(WORK TO BE COMPLETED) What you return must match the listing below word for word.

(DATASET)

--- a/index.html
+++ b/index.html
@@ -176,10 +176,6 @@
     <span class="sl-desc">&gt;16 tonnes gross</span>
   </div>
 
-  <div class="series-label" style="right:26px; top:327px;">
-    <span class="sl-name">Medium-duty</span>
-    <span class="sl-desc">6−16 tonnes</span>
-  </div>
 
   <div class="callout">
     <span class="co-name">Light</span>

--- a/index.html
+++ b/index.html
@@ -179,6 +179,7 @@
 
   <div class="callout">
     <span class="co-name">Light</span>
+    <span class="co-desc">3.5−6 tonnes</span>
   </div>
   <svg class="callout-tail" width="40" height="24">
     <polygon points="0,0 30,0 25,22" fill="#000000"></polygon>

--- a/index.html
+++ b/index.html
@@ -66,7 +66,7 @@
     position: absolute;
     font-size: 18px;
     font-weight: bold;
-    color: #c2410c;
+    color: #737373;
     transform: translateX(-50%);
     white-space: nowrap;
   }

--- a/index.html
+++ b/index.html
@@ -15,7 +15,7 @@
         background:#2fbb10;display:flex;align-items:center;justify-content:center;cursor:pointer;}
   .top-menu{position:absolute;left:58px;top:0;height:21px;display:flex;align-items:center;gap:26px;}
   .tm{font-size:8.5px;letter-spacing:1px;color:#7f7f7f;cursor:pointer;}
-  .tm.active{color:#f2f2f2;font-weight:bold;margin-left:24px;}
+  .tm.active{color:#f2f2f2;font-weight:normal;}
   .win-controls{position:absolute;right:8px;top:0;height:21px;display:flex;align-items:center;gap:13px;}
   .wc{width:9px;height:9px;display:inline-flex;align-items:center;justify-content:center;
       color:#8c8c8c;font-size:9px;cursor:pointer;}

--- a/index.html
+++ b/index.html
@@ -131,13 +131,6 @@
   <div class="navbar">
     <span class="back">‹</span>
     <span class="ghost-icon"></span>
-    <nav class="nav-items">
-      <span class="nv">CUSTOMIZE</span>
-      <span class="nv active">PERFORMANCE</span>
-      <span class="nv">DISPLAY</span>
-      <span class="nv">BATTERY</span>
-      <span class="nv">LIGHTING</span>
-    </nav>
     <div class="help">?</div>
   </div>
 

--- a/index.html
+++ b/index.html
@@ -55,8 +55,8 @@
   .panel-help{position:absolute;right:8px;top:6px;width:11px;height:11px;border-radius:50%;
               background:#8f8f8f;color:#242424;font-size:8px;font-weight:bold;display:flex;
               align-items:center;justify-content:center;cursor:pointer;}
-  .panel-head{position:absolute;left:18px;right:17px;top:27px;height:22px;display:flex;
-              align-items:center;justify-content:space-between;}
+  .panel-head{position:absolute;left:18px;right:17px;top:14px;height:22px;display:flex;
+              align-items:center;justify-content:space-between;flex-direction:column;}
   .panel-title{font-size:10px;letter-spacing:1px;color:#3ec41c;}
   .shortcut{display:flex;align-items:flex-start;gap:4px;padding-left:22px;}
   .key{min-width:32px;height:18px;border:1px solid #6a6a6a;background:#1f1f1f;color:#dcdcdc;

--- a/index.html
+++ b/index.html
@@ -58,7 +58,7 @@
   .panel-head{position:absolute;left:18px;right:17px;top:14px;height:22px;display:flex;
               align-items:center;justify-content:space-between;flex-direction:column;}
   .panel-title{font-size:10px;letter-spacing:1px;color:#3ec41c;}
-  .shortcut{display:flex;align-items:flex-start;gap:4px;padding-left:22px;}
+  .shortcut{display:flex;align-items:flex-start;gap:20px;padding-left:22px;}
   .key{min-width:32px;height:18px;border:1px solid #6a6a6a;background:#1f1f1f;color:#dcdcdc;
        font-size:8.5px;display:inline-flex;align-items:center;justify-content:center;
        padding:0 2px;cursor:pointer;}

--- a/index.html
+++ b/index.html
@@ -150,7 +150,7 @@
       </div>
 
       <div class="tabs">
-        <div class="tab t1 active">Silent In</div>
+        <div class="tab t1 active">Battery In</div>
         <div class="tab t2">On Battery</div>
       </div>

(RESPONSE FOR THIS EXERCISE)
--- a/index.html
+++ b/index.html
@@ -176,10 +176,6 @@
     <span class="sl-desc">&gt;16 tonnes gross</span>
   </div>
 
-  <div class="series-label" style="right:26px; top:327px;">
-    <span class="sl-name">Medium-duty</span>
-    <span class="sl-desc">6−16 tonnes</span>
-  </div>
 
   <div class="callout">
     <span class="co-name">Light</span>

--- a/index.html
+++ b/index.html
@@ -179,6 +179,7 @@
 
   <div class="callout">
     <span class="co-name">Light</span>
+    <span class="co-desc">3.5−6 tonnes</span>
   </div>
   <svg class="callout-tail" width="40" height="24">
     <polygon points="0,0 30,0 25,22" fill="#000000"></polygon>

--- a/index.html
+++ b/index.html
@@ -66,7 +66,7 @@
     position: absolute;
     font-size: 18px;
     font-weight: bold;
-    color: #c2410c;
+    color: #737373;
     transform: translateX(-50%);
     white-space: nowrap;
   }

--- a/index.html
+++ b/index.html
@@ -15,7 +15,7 @@
         background:#2fbb10;display:flex;align-items:center;justify-content:center;cursor:pointer;}
   .top-menu{position:absolute;left:58px;top:0;height:21px;display:flex;align-items:center;gap:26px;}
   .tm{font-size:8.5px;letter-spacing:1px;color:#7f7f7f;cursor:pointer;}
-  .tm.active{color:#f2f2f2;font-weight:bold;margin-left:24px;}
+  .tm.active{color:#f2f2f2;font-weight:normal;}
   .win-controls{position:absolute;right:8px;top:0;height:21px;display:flex;align-items:center;gap:13px;}
   .wc{width:9px;height:9px;display:inline-flex;align-items:center;justify-content:center;
       color:#8c8c8c;font-size:9px;cursor:pointer;}

--- a/index.html
+++ b/index.html
@@ -131,13 +131,6 @@
   <div class="navbar">
     <span class="back">‹</span>
     <span class="ghost-icon"></span>
-    <nav class="nav-items">
-      <span class="nv">CUSTOMIZE</span>
-      <span class="nv active">PERFORMANCE</span>
-      <span class="nv">DISPLAY</span>
-      <span class="nv">BATTERY</span>
-      <span class="nv">LIGHTING</span>
-    </nav>
     <div class="help">?</div>
   </div>
 

--- a/index.html
+++ b/index.html
@@ -55,8 +55,8 @@
   .panel-help{position:absolute;right:8px;top:6px;width:11px;height:11px;border-radius:50%;
               background:#8f8f8f;color:#242424;font-size:8px;font-weight:bold;display:flex;
               align-items:center;justify-content:center;cursor:pointer;}
-  .panel-head{position:absolute;left:18px;right:17px;top:27px;height:22px;display:flex;
-              align-items:center;justify-content:space-between;}
+  .panel-head{position:absolute;left:18px;right:17px;top:14px;height:22px;display:flex;
+              align-items:center;justify-content:space-between;flex-direction:column;}
   .panel-title{font-size:10px;letter-spacing:1px;color:#3ec41c;}
   .shortcut{display:flex;align-items:flex-start;gap:4px;padding-left:22px;}
   .key{min-width:32px;height:18px;border:1px solid #6a6a6a;background:#1f1f1f;color:#dcdcdc;

--- a/index.html
+++ b/index.html
@@ -58,7 +58,7 @@
   .panel-head{position:absolute;left:18px;right:17px;top:14px;height:22px;display:flex;
               align-items:center;justify-content:space-between;flex-direction:column;}
   .panel-title{font-size:10px;letter-spacing:1px;color:#3ec41c;}
-  .shortcut{display:flex;align-items:flex-start;gap:4px;padding-left:22px;}
+  .shortcut{display:flex;align-items:flex-start;gap:20px;padding-left:22px;}
   .key{min-width:32px;height:18px;border:1px solid #6a6a6a;background:#1f1f1f;color:#dcdcdc;
        font-size:8.5px;display:inline-flex;align-items:center;justify-content:center;
        padding:0 2px;cursor:pointer;}

--- a/index.html
+++ b/index.html
@@ -150,7 +150,7 @@
       </div>
 
       <div class="tabs">
-        <div class="tab t1 active">Silent In</div>
+        <div class="tab t1 active">Battery In</div>
         <div class="tab t2">On Battery</div>
       </div>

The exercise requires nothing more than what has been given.